## Supplied data
= = =

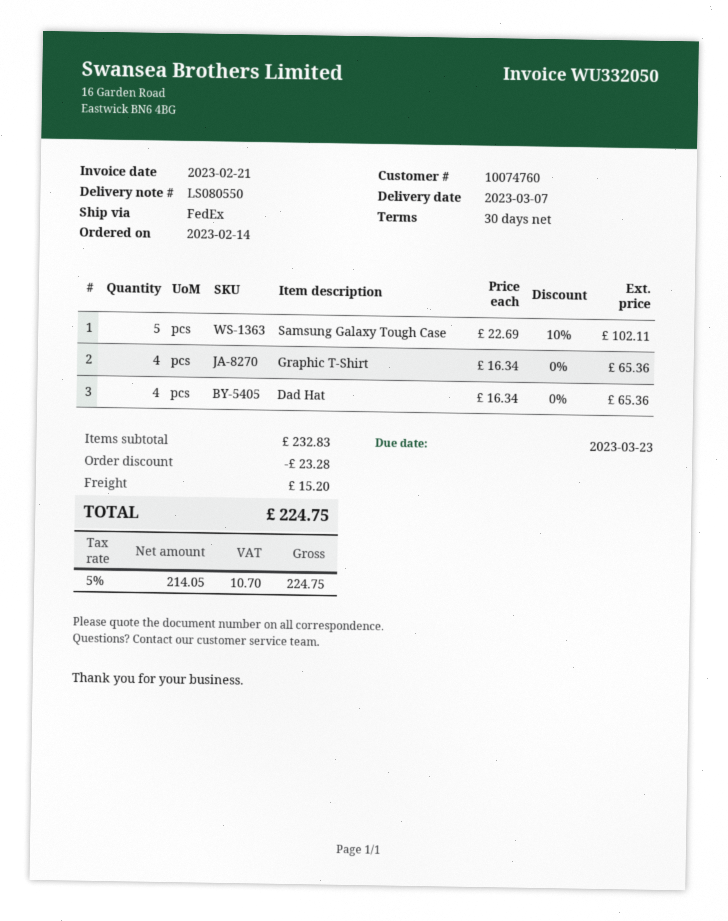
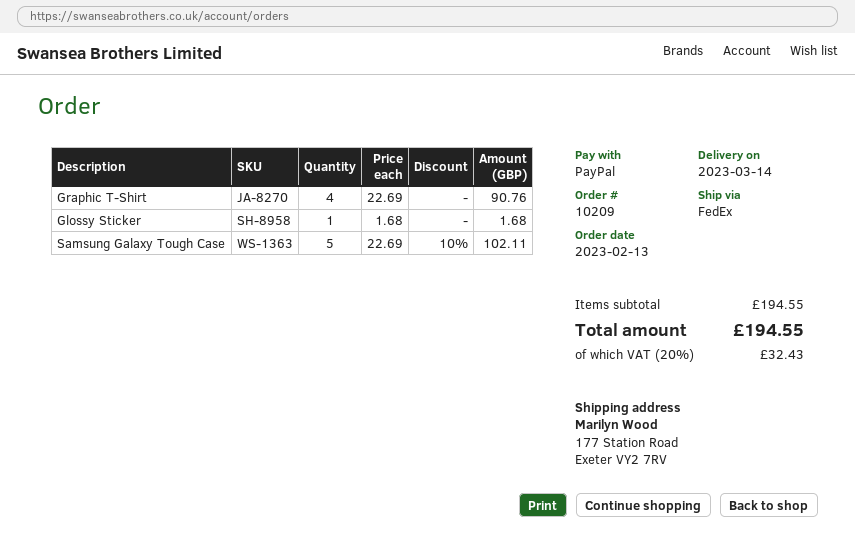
order date: 2023-02-14 -> 2023-02-13
delivery date: 2023-03-07 -> 2023-03-14
Graphic T-Shirt: 4 x 16.34 = 65.36 -> 4 x 22.69 = 90.76
Dad Hat: 4 x 16.34 = 65.36 -> none
Glossy Sticker: none -> 1 x 1.68 = 1.68
subtotal: 232.83 -> 194.55
discount: 23.28 -> none
shipping: 15.20 -> none
tax: 5% = 10.70 -> 20% = 32.43
total: 224.75 -> 194.55

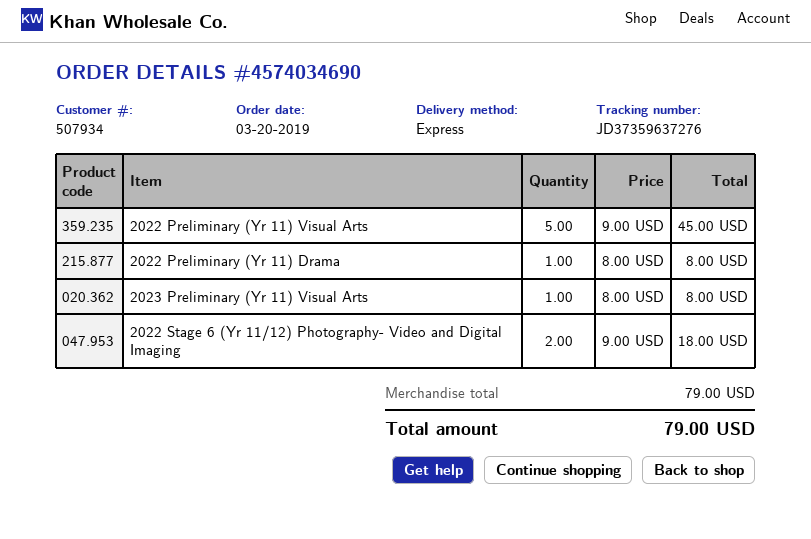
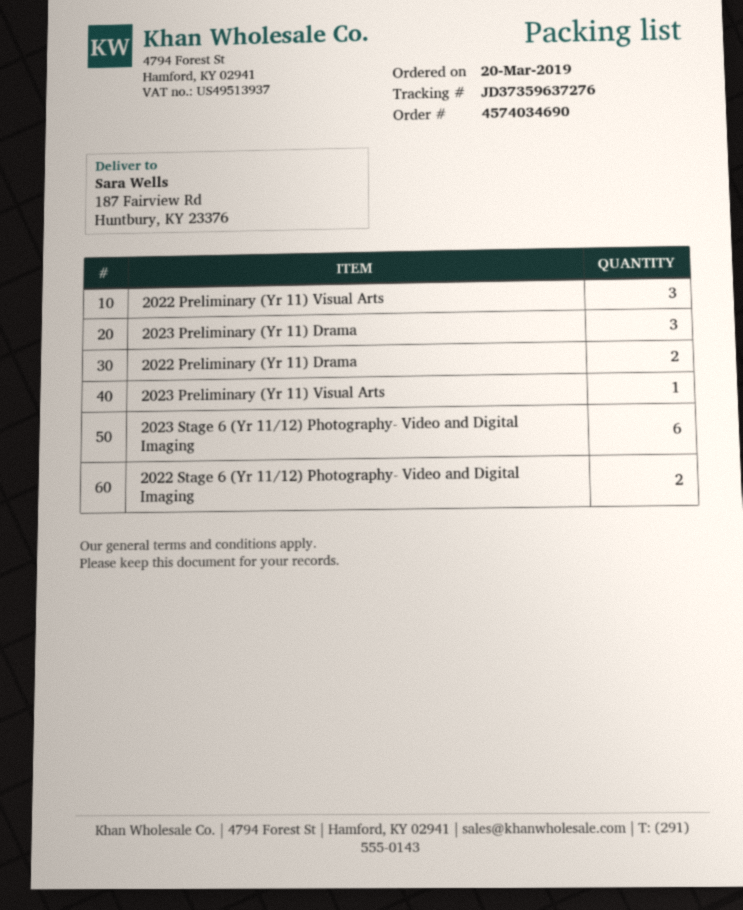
2022 Preliminary (Yr 11) Visual Arts: 5 -> 3
2022 Preliminary (Yr 11) Drama: 1 -> 2
2023 Preliminary (Yr 11) Drama: none -> 3
2023 Stage 6 (Yr 11/12) Photography- Video and Digital Imaging: none -> 6

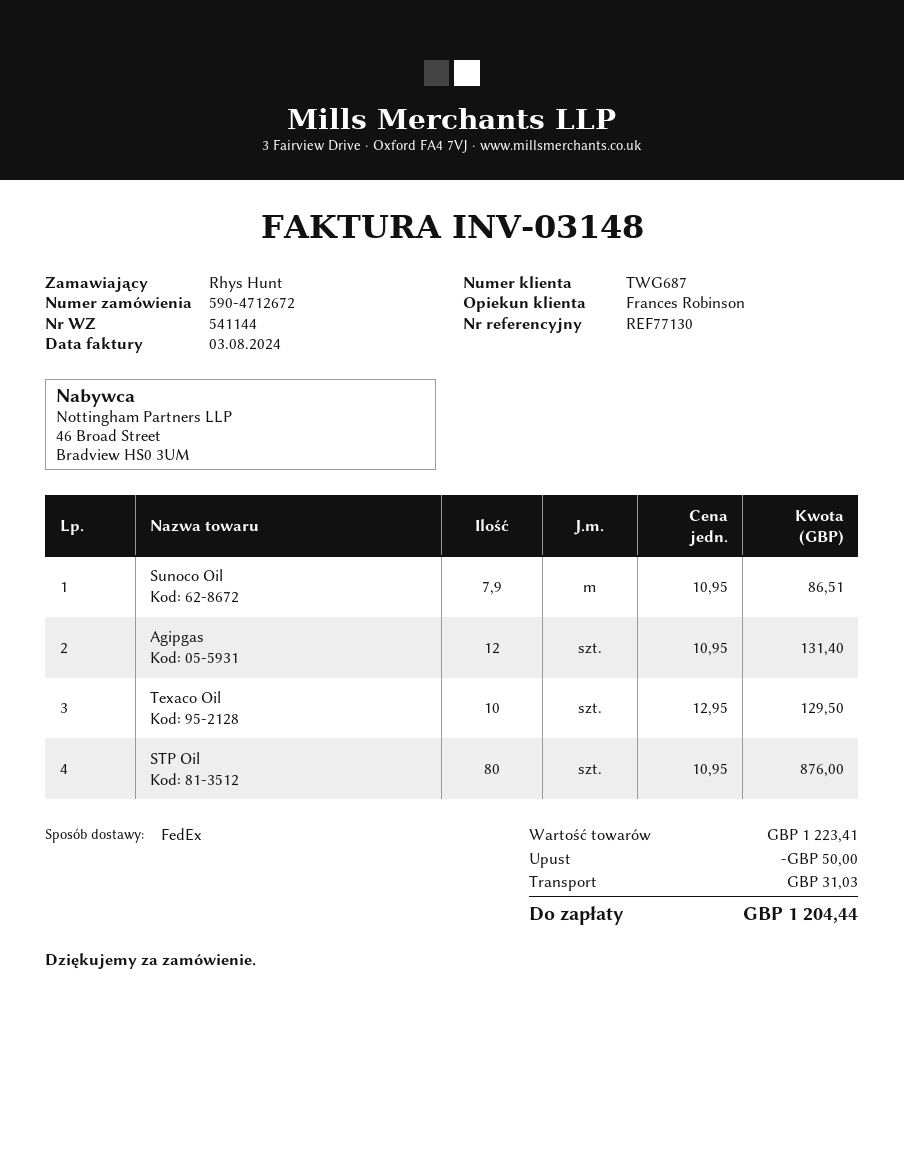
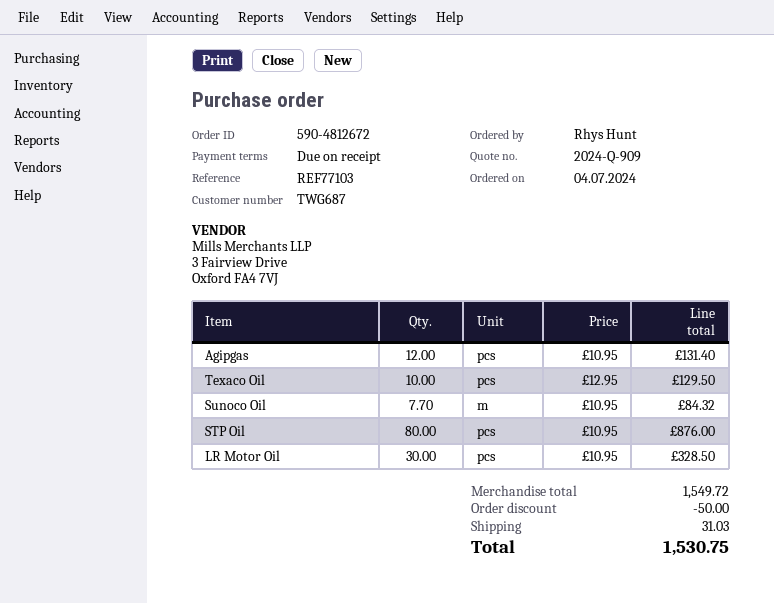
order number: 590-4712672 -> 590-4812672
reference: REF77130 -> REF77103
Sunoco Oil: 7.9 x 10.95 = 86.51 -> 7.7 x 10.95 = 84.32
LR Motor Oil: none -> 30 x 10.95 = 328.50
subtotal: 1223.41 -> 1549.72
total: 1204.44 -> 1530.75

= = =

## Work request
Output exactly the lines from the one containing "subtotal: 232.83 -> 194.55" through the last line of the records above, both included, and leave out the pictures.

## Answer section
subtotal: 232.83 -> 194.55
discount: 23.28 -> none
shipping: 15.20 -> none
tax: 5% = 10.70 -> 20% = 32.43
total: 224.75 -> 194.55

2022 Preliminary (Yr 11) Visual Arts: 5 -> 3
2022 Preliminary (Yr 11) Drama: 1 -> 2
2023 Preliminary (Yr 11) Drama: none -> 3
2023 Stage 6 (Yr 11/12) Photography- Video and Digital Imaging: none -> 6

order number: 590-4712672 -> 590-4812672
reference: REF77130 -> REF77103
Sunoco Oil: 7.9 x 10.95 = 86.51 -> 7.7 x 10.95 = 84.32
LR Motor Oil: none -> 30 x 10.95 = 328.50
subtotal: 1223.41 -> 1549.72
total: 1204.44 -> 1530.75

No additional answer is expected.